▶ _Requirement_: What is needed is an exact retyping of the records below, from the first line through the line that contains "- git-vendored.version #".
=== Records shown ===
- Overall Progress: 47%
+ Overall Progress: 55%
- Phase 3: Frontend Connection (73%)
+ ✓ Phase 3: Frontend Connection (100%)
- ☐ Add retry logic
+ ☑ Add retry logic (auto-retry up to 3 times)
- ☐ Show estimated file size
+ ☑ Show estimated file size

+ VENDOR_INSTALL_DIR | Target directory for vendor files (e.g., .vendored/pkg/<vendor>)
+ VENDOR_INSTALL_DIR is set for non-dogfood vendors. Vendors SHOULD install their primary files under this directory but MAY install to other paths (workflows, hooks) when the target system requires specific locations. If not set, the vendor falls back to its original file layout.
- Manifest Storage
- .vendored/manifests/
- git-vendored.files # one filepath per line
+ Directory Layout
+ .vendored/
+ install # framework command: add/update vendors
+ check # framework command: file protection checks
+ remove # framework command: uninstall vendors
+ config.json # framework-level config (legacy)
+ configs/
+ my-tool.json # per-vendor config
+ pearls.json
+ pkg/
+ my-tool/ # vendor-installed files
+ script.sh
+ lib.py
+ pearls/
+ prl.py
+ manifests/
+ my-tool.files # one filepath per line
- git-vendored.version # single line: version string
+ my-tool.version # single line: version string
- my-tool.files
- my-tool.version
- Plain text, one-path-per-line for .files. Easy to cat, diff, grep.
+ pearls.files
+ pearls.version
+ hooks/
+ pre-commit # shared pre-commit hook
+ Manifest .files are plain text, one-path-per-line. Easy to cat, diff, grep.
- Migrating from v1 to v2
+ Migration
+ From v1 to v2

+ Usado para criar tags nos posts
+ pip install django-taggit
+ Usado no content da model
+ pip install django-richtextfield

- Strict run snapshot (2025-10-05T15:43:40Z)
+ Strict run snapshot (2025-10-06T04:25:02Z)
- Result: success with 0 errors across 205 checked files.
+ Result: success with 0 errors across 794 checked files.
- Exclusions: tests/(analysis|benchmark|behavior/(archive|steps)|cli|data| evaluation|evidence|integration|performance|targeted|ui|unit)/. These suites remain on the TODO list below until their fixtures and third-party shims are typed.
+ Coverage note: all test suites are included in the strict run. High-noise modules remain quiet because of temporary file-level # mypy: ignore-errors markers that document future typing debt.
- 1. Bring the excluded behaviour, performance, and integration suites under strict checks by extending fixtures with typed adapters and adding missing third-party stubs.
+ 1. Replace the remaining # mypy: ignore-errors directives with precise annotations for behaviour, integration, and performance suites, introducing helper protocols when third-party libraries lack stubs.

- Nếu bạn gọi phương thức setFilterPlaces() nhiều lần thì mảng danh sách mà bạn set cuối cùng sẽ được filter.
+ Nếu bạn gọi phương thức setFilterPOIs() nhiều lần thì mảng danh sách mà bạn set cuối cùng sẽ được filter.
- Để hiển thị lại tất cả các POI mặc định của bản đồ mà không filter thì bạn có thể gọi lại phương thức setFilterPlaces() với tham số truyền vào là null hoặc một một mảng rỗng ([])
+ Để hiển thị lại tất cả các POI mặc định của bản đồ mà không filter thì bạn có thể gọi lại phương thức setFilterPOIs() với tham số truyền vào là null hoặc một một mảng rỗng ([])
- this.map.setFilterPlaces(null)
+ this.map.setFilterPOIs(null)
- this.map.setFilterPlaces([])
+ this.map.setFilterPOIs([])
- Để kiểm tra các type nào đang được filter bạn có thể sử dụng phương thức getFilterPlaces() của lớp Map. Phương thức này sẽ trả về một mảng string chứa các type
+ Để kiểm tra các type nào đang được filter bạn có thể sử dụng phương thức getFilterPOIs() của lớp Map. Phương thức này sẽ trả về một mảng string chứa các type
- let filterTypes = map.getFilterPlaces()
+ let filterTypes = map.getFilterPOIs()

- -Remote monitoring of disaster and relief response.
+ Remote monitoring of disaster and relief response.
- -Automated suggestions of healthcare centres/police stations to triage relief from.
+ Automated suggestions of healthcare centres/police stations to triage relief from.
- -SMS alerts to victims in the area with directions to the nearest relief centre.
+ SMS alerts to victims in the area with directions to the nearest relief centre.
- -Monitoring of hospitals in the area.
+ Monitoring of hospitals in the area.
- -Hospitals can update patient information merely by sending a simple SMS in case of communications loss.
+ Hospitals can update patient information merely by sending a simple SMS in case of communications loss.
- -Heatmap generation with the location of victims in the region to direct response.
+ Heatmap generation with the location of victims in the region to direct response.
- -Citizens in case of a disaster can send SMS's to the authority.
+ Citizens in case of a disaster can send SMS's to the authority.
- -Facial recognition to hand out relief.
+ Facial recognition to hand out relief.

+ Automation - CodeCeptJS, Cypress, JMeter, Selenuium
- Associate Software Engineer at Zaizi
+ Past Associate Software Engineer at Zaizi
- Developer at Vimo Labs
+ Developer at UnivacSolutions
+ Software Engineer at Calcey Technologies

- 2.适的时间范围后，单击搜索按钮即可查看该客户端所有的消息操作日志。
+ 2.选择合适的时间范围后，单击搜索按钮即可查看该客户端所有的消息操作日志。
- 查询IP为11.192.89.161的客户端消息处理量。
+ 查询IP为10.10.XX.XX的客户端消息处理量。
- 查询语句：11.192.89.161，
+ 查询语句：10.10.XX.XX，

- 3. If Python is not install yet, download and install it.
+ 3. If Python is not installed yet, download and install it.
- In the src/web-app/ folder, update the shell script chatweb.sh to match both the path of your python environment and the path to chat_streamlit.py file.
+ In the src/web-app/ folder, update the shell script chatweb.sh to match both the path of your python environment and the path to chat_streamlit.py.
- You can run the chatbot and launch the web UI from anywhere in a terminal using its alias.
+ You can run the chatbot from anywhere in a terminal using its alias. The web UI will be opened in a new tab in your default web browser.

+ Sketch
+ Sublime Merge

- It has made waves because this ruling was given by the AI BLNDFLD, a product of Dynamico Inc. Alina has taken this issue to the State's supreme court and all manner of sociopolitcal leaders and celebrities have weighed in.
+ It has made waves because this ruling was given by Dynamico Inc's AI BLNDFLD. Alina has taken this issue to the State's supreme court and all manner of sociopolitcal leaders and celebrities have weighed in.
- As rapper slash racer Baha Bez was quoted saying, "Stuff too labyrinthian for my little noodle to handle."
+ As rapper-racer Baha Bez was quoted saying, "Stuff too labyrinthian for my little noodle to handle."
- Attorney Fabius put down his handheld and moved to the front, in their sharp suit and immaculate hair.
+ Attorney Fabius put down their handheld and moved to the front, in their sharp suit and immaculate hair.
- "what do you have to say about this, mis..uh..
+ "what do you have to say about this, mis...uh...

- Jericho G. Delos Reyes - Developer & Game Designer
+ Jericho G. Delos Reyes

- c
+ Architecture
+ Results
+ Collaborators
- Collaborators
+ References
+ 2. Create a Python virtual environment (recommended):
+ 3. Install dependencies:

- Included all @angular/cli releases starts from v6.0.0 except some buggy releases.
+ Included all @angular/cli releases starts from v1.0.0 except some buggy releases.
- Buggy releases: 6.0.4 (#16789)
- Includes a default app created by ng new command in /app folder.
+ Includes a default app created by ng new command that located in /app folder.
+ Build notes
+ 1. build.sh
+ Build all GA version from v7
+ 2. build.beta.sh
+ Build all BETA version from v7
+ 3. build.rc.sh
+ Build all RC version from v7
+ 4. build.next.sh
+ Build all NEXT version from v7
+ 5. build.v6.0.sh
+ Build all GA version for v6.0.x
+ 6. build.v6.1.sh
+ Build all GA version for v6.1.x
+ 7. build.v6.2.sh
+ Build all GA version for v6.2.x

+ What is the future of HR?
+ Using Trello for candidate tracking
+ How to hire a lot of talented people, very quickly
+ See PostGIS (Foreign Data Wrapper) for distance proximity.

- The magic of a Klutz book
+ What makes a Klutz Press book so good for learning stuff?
===
▶ _Exercise solution_:
- Overall Progress: 47%
+ Overall Progress: 55%
- Phase 3: Frontend Connection (73%)
+ ✓ Phase 3: Frontend Connection (100%)
- ☐ Add retry logic
+ ☑ Add retry logic (auto-retry up to 3 times)
- ☐ Show estimated file size
+ ☑ Show estimated file size

+ VENDOR_INSTALL_DIR | Target directory for vendor files (e.g., .vendored/pkg/<vendor>)
+ VENDOR_INSTALL_DIR is set for non-dogfood vendors. Vendors SHOULD install their primary files under this directory but MAY install to other paths (workflows, hooks) when the target system requires specific locations. If not set, the vendor falls back to its original file layout.
- Manifest Storage
- .vendored/manifests/
- git-vendored.files # one filepath per line
+ Directory Layout
+ .vendored/
+ install # framework command: add/update vendors
+ check # framework command: file protection checks
+ remove # framework command: uninstall vendors
+ config.json # framework-level config (legacy)
+ configs/
+ my-tool.json # per-vendor config
+ pearls.json
+ pkg/
+ my-tool/ # vendor-installed files
+ script.sh
+ lib.py
+ pearls/
+ prl.py
+ manifests/
+ my-tool.files # one filepath per line
- git-vendored.version # single line: version string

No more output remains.